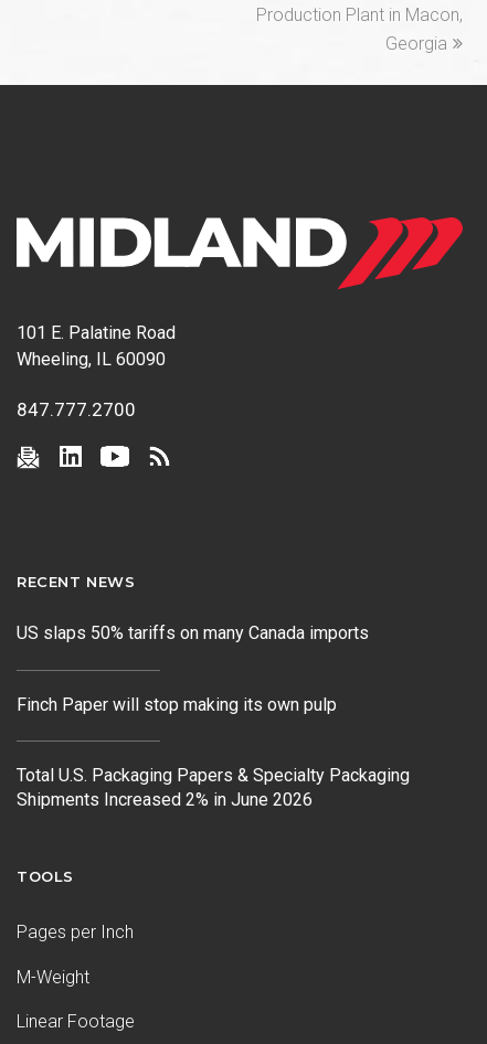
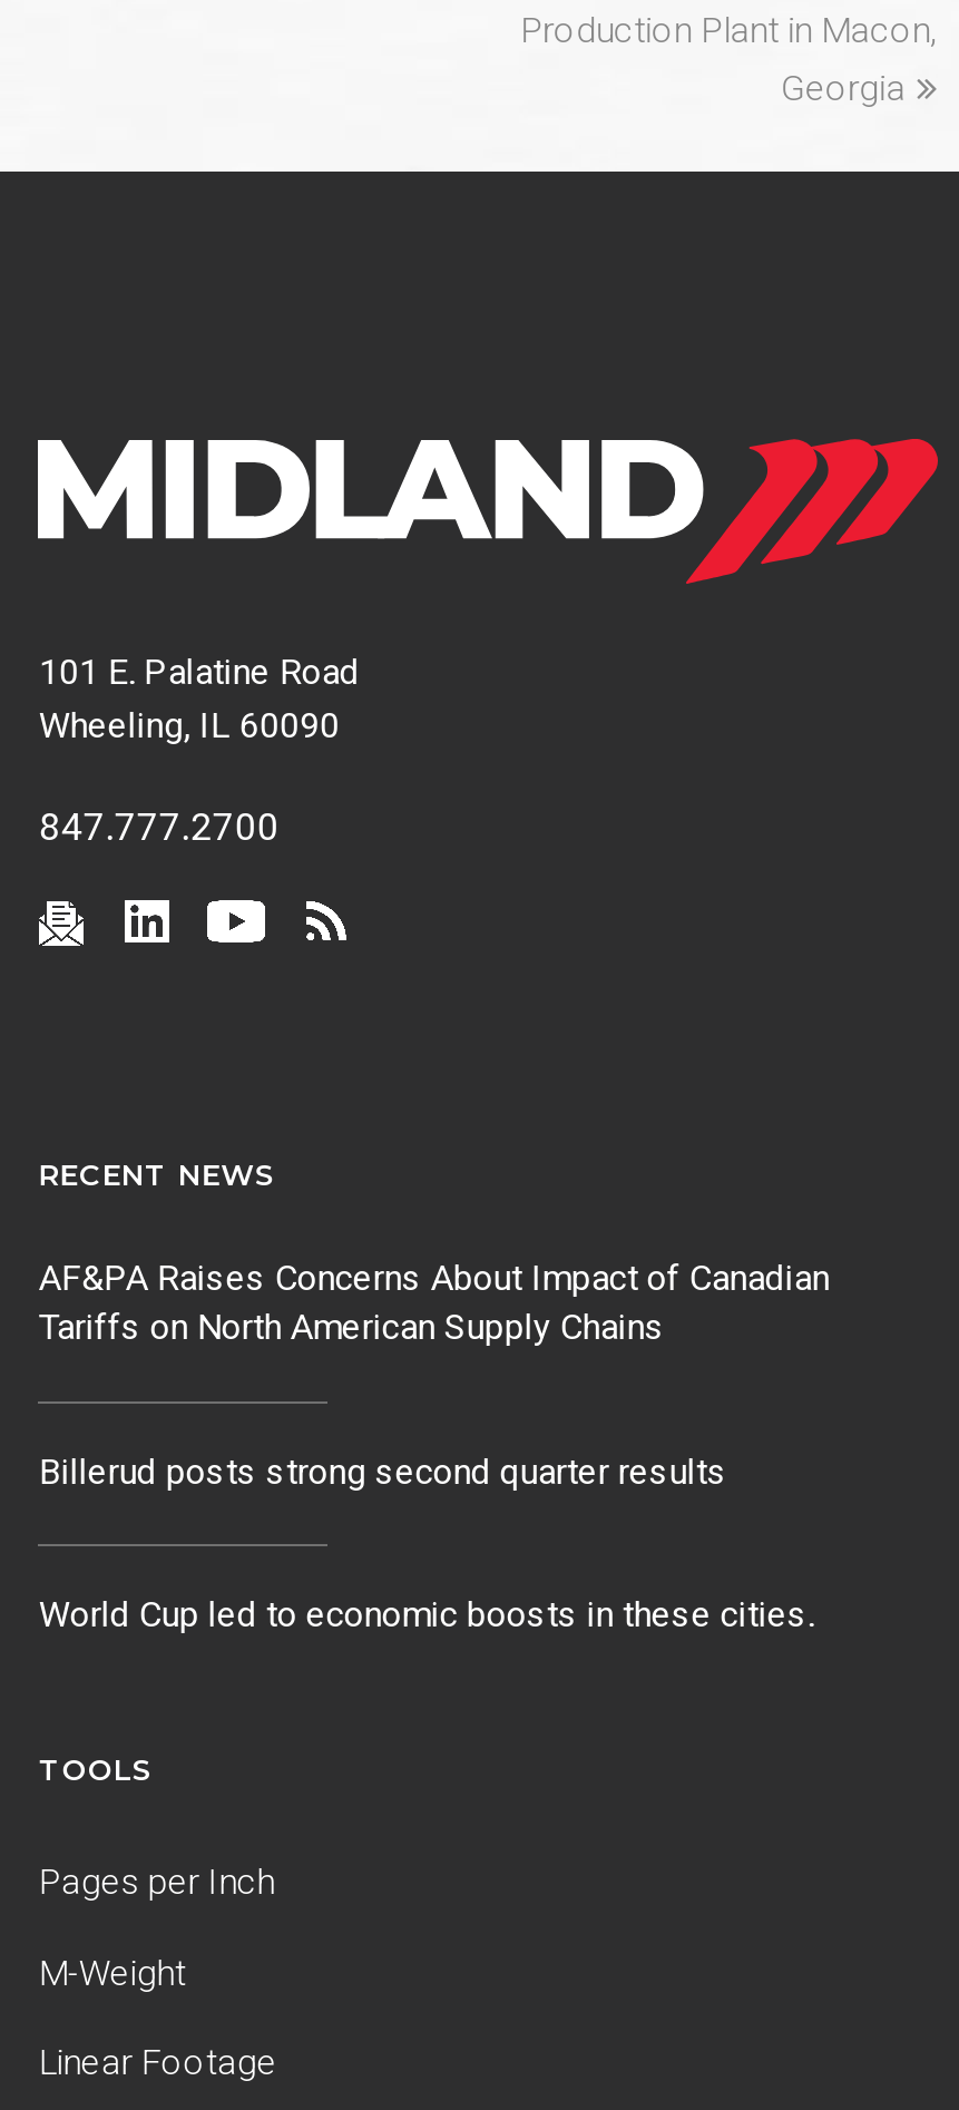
[17,623,369,644] US slaps 50% tariffs on many Canada imports -> [39,1257,830,1349] AF&PA Raises Concerns About Impact of Canadian | Tariffs on North American Supply Chains
[17,694,337,715] Finch Paper will stop making its own pulp -> [39,1450,727,1493] Billerud posts strong second quarter results
[17,765,410,811] Total U.S. Packaging Papers & Specialty Packaging | Shipments Increased 2% in June 2026 -> [39,1594,814,1637] World Cup led to economic boosts in these cities.

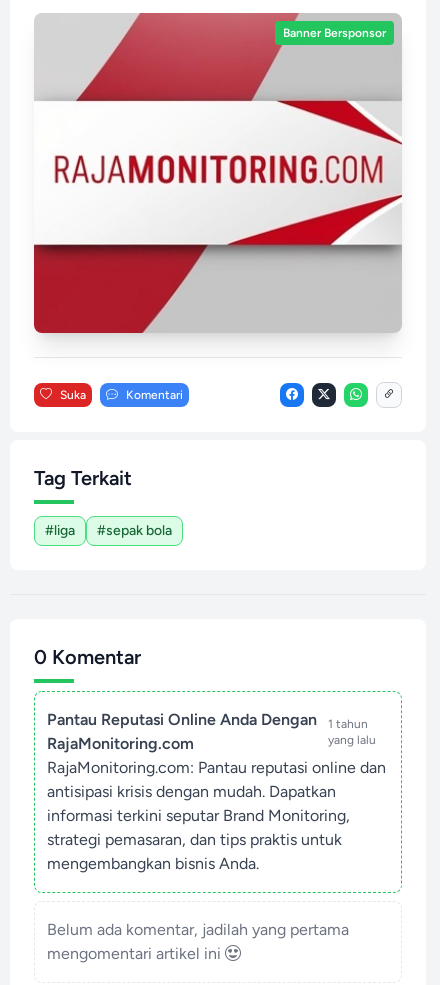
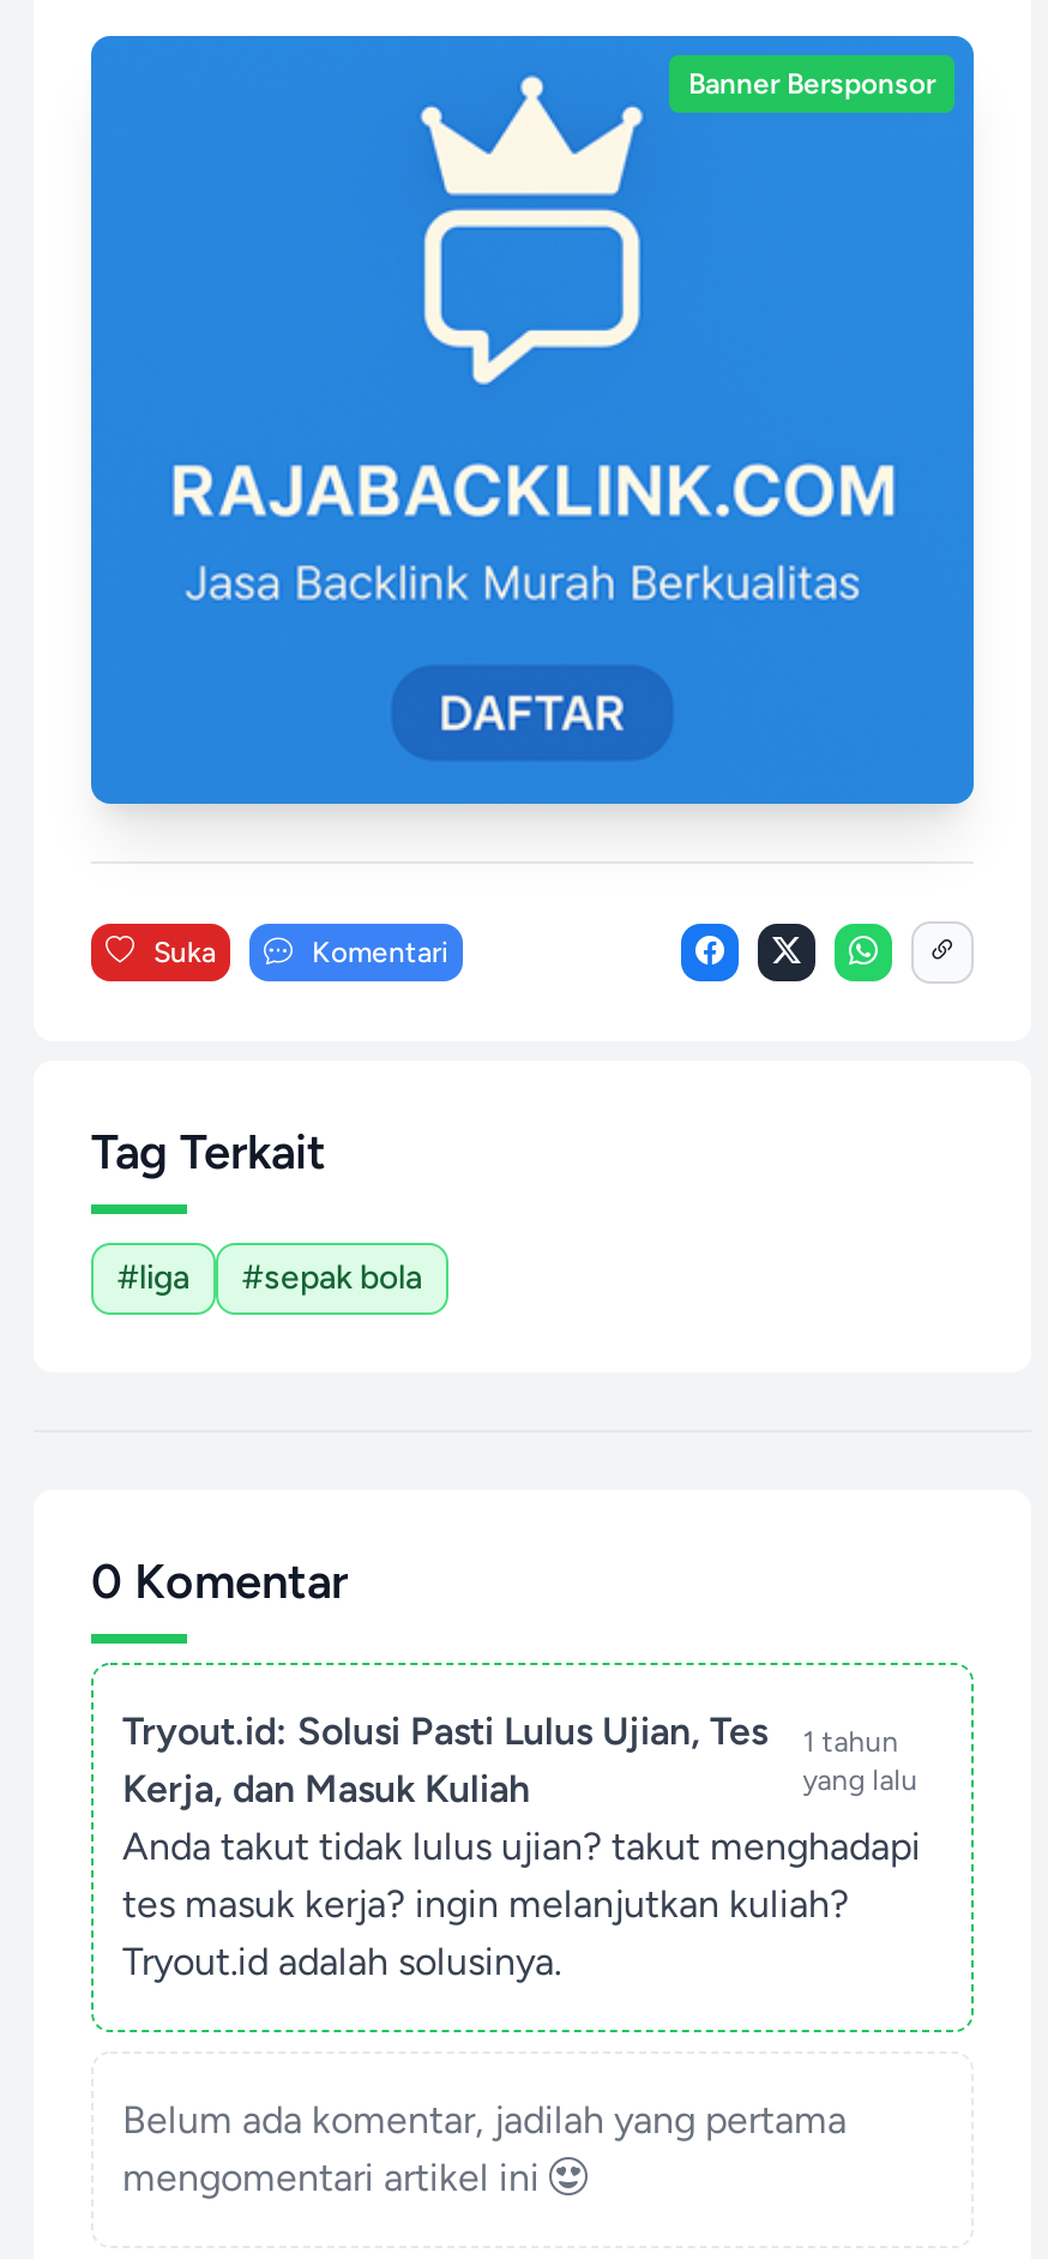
[33,12,403,334] [image] -> [89,34,976,806] [image]
[47,710,317,753] Pantau Reputasi Online Anda Dengan | RajaMonitoring.com -> [122,1708,767,1811] Tryout.id: Solusi Pasti Lulus Ujian, Tes | Kerja, dan Masuk Kuliah
[47,758,386,873] RajaMonitoring.com: Pantau reputasi online dan | antisipasi krisis dengan mudah. Dapatkan | informasi terkini seputar Brand Monitoring, | strategi pemasaran, dan tips praktis untuk | mengembangkan bisnis Anda. -> [122,1823,921,1984] Anda takut tidak lulus ujian? takut menghadapi | tes masuk kerja? ingin melanjutkan kuliah? | Tryout.id adalah solusinya.

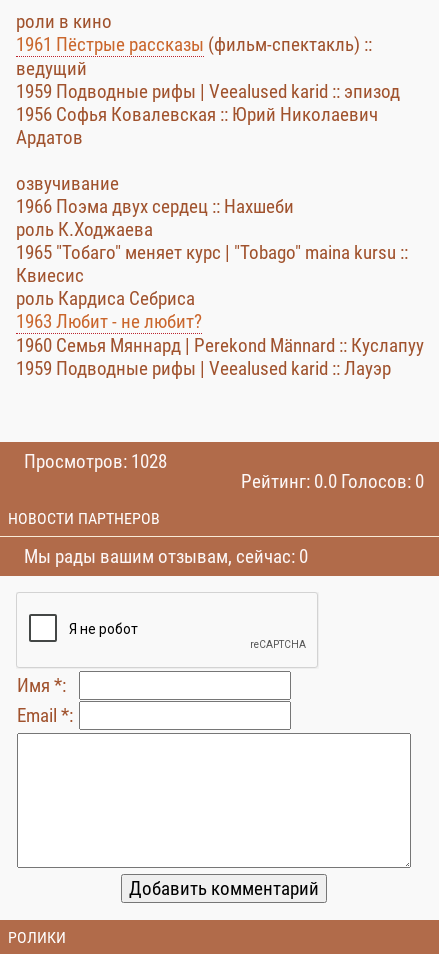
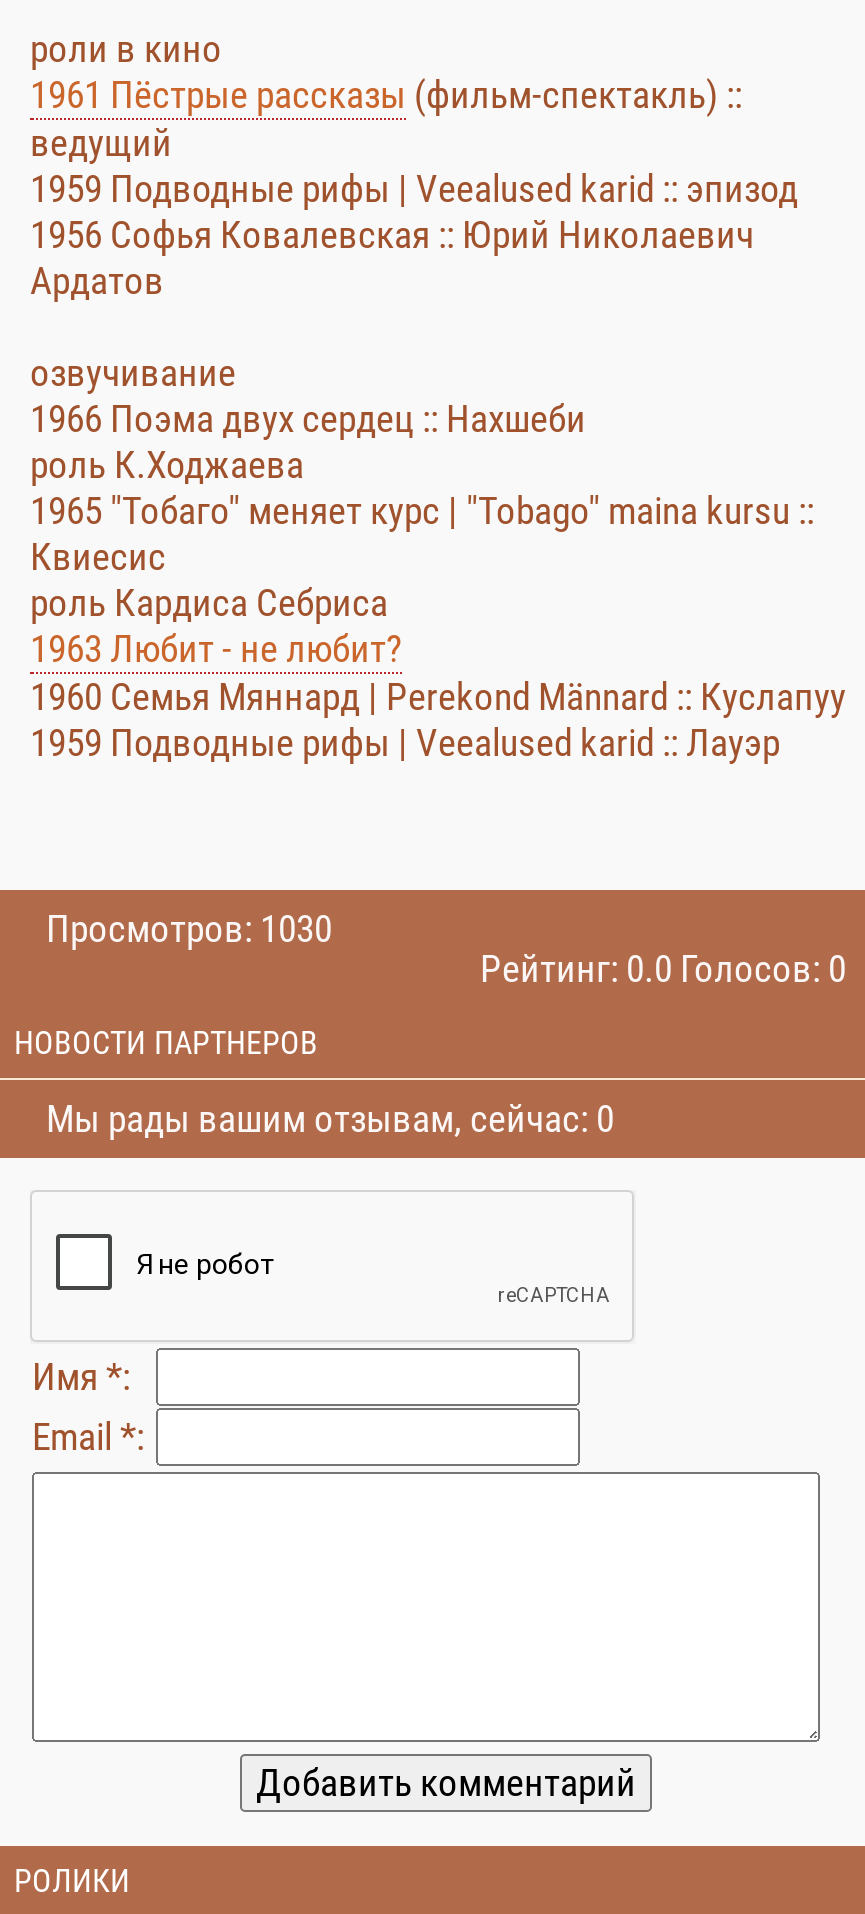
[24,450,167,473] Просмотров: 1028 -> [46,906,332,952] Просмотров: 1030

=====

## Work instruction
Which lines in the material above include the string "Tryout"? Pull them out.

## Response
[47,710,317,753] Pantau Reputasi Online Anda Dengan | RajaMonitoring.com -> [122,1708,767,1811] Tryout.id: Solusi Pasti Lulus Ujian, Tes | Kerja, dan Masuk Kuliah
[47,758,386,873] RajaMonitoring.com: Pantau reputasi online dan | antisipasi krisis dengan mudah. Dapatkan | informasi terkini seputar Brand Monitoring, | strategi pemasaran, dan tips praktis untuk | mengembangkan bisnis Anda. -> [122,1823,921,1984] Anda takut tidak lulus ujian? takut menghadapi | tes masuk kerja? ingin melanjutkan kuliah? | Tryout.id adalah solusinya.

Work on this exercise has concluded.